From October 1811 to January 1812, Fulton, along with Livingston and Nicholas Roosevelt (1767–1854), worked together on a joint project to build a new steamboat, , sturdy enough to take down the Ohio and Mississippi rivers to New Orleans, Louisiana. It traveled from industrial Pittsburgh, Pennsylvania, where it was built, with stops at Wheeling, West Virginia; Cincinnati, Ohio; past the "Falls of the Ohio" at Louisville, Kentucky; to near Cairo, Illinois, and the confluence with the Mississippi River; and down past Memphis, Tennessee, and Natchez, Mississippi, to New Orleans some 90 mi by river from the Gulf of Mexico coast. This was less than a decade after the United States had acquired the Louisiana Territory from France. These rivers were not well settled, mapped, or protected. By achieving this first breakthrough voyage and also proving the ability of the steamboat to travel upstream against powerful river currents, Fulton changed the entire trade and transportation outlook for the American heartland.

Fulton was elected a member of the American Antiquarian Society in 1814.

On January 8, 1808, Fulton married Harriet Livingston (1783–1826), the daughter of Walter Livingston and niece of Robert R. Livingston. Harriet, who was nineteen years his junior, was well educated and was an accomplished amateur painter and musician. Together, they had four children:

- Robert Barlow Fulton (1808–1841), who died unmarried.
- Julia Fulton (1810–1848), who married lawyer Charles Blight of Philadelphia.
- Cornelia Livingston Fulton (1812–1893), who married lawyer Edward Charles Crary (1806–1848) in 1831.
- Mary Livingston Fulton (1813–1861), who married Robert Morris Ludlow (1812–1894), parents of Robert Fulton Ludlow.

Fulton died in 1815 in New York City from tuberculosis (then known as "consumption"). He had been walking home on the frozen Hudson River when one of his friends, Thomas Addis Emmet, fell through the ice. In rescuing his friend, Fulton got soaked with icy water. He is believed to have contracted pneumonia. When he got home, his sickness worsened. He was diagnosed with consumption and died at 49 years old. After his death, his widow married Charles Augustus Dale on November 26, 1816.

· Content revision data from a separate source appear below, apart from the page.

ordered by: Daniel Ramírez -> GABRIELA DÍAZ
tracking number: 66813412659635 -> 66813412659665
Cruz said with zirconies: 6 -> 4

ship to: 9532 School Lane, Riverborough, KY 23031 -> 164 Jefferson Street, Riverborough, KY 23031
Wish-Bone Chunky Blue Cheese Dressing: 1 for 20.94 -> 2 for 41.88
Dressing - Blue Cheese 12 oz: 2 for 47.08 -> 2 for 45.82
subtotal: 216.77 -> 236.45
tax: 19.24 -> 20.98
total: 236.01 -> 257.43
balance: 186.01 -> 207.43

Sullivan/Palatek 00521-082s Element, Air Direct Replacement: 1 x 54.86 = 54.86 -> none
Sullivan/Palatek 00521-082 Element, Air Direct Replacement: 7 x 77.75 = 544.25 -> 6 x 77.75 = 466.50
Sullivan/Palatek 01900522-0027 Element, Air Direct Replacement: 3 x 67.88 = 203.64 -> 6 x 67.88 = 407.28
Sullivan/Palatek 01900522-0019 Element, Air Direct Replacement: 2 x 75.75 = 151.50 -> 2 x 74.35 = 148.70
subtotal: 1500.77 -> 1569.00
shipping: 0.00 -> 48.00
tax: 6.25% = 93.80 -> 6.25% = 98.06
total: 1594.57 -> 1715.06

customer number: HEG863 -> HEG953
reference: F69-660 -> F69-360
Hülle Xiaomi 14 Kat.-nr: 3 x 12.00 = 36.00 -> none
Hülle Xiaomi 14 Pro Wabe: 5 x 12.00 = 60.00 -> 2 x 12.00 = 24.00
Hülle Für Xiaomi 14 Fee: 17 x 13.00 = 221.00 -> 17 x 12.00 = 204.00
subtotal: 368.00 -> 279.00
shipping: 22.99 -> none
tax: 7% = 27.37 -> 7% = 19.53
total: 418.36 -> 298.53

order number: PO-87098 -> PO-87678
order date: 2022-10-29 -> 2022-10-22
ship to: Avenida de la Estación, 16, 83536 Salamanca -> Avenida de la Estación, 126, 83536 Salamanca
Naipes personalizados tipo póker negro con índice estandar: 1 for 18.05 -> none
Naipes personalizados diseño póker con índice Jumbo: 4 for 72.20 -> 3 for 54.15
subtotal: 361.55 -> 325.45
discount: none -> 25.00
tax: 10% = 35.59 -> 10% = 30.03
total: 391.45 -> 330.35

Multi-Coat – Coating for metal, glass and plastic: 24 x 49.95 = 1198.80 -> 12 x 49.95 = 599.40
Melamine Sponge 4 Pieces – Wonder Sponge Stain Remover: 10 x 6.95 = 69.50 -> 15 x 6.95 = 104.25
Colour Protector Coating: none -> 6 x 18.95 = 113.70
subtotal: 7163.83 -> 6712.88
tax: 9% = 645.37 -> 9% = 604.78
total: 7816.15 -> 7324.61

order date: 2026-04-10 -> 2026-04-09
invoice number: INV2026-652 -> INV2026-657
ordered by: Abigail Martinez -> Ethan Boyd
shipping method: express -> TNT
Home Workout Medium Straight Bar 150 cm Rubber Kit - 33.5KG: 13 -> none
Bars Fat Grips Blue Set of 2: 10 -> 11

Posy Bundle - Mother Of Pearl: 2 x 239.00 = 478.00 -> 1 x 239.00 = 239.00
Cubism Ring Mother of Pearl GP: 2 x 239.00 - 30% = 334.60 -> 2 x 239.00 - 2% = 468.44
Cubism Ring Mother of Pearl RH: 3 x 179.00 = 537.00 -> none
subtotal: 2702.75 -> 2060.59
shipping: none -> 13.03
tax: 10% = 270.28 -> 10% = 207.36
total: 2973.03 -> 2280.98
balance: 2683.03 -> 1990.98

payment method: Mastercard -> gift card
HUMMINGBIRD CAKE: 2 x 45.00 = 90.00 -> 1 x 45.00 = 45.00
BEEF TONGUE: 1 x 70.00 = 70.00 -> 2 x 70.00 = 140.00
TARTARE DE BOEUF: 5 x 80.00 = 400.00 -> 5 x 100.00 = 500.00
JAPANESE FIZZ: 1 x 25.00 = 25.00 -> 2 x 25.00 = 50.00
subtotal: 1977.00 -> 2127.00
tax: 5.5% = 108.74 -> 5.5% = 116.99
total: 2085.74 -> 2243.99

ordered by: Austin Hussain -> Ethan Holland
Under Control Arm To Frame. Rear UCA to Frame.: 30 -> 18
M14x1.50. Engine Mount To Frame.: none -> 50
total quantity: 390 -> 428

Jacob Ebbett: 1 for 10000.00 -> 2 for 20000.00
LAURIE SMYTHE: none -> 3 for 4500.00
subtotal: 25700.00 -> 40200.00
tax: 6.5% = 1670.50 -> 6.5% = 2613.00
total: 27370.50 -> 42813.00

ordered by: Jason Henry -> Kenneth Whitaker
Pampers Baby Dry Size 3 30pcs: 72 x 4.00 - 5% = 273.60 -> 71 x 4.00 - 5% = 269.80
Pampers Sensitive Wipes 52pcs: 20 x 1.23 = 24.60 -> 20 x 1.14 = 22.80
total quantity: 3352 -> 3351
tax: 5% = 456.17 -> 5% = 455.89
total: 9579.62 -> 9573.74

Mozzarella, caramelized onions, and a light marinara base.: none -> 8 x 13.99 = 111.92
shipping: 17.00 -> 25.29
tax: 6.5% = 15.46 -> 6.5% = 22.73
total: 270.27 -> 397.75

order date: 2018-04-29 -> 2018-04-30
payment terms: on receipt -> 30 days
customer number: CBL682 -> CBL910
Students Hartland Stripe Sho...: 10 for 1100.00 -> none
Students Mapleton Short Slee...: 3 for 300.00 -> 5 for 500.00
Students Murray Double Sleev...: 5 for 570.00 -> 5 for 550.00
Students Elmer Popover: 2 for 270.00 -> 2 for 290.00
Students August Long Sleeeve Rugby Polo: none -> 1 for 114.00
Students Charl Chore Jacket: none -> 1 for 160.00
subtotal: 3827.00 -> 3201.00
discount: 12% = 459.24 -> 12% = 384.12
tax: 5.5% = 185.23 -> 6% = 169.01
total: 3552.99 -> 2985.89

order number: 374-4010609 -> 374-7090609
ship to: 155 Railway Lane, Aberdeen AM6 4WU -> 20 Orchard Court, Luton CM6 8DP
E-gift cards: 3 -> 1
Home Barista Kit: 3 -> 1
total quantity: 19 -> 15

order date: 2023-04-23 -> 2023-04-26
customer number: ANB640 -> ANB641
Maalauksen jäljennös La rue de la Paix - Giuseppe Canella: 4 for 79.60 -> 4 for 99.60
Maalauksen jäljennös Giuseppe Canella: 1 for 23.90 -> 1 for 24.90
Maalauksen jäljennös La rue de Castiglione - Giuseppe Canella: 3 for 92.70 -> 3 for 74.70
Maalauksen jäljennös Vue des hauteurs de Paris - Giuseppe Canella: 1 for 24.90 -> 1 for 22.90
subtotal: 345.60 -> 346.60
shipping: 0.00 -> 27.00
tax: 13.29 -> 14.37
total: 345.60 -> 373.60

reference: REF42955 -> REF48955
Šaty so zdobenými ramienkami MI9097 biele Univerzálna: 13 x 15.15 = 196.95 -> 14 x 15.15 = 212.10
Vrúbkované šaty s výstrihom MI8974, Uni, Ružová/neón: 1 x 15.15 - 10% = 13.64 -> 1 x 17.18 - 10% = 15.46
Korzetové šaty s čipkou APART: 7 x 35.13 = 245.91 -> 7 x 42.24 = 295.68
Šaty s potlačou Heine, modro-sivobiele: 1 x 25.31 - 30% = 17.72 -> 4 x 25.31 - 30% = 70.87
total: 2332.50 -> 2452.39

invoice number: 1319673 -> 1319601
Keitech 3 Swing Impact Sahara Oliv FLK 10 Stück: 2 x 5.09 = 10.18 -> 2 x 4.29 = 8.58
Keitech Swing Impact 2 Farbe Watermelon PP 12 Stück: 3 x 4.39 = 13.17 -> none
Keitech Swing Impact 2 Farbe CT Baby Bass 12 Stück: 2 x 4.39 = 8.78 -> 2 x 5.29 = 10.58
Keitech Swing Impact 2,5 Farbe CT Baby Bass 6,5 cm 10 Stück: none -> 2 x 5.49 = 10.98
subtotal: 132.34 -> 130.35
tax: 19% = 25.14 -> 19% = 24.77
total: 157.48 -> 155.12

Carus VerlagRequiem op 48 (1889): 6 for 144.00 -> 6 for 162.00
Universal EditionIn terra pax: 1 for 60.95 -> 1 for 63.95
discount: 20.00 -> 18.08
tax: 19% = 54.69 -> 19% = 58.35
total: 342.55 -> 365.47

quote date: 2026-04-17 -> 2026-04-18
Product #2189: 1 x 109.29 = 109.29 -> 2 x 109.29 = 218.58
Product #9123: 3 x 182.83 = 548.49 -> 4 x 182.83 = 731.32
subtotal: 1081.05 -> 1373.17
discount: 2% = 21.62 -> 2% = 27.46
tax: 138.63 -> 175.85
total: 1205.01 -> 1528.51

He is buried in the Trinity Church Cemetery for Trinity Church (Episcopal) at Wall Street in New York City, near other notable Americans such as former U.S. Secretaries of the Treasury, Alexander Hamilton and Albert Gallatin. His descendants include Cory Lidle, a former Major League Baseball pitcher.

==Legacy==
===Posthumous honors===
The Commonwealth of Pennsylvania donated a marble statue of Fulton to the National Statuary Hall Collection in the United States Capitol. Fulton was also honored for his development of steamship technology in New York City's Hudson-Fulton Celebration of the Centennial in 1909. A replica of his first steam-powered steam vessel, Clermont, was built for the occasion.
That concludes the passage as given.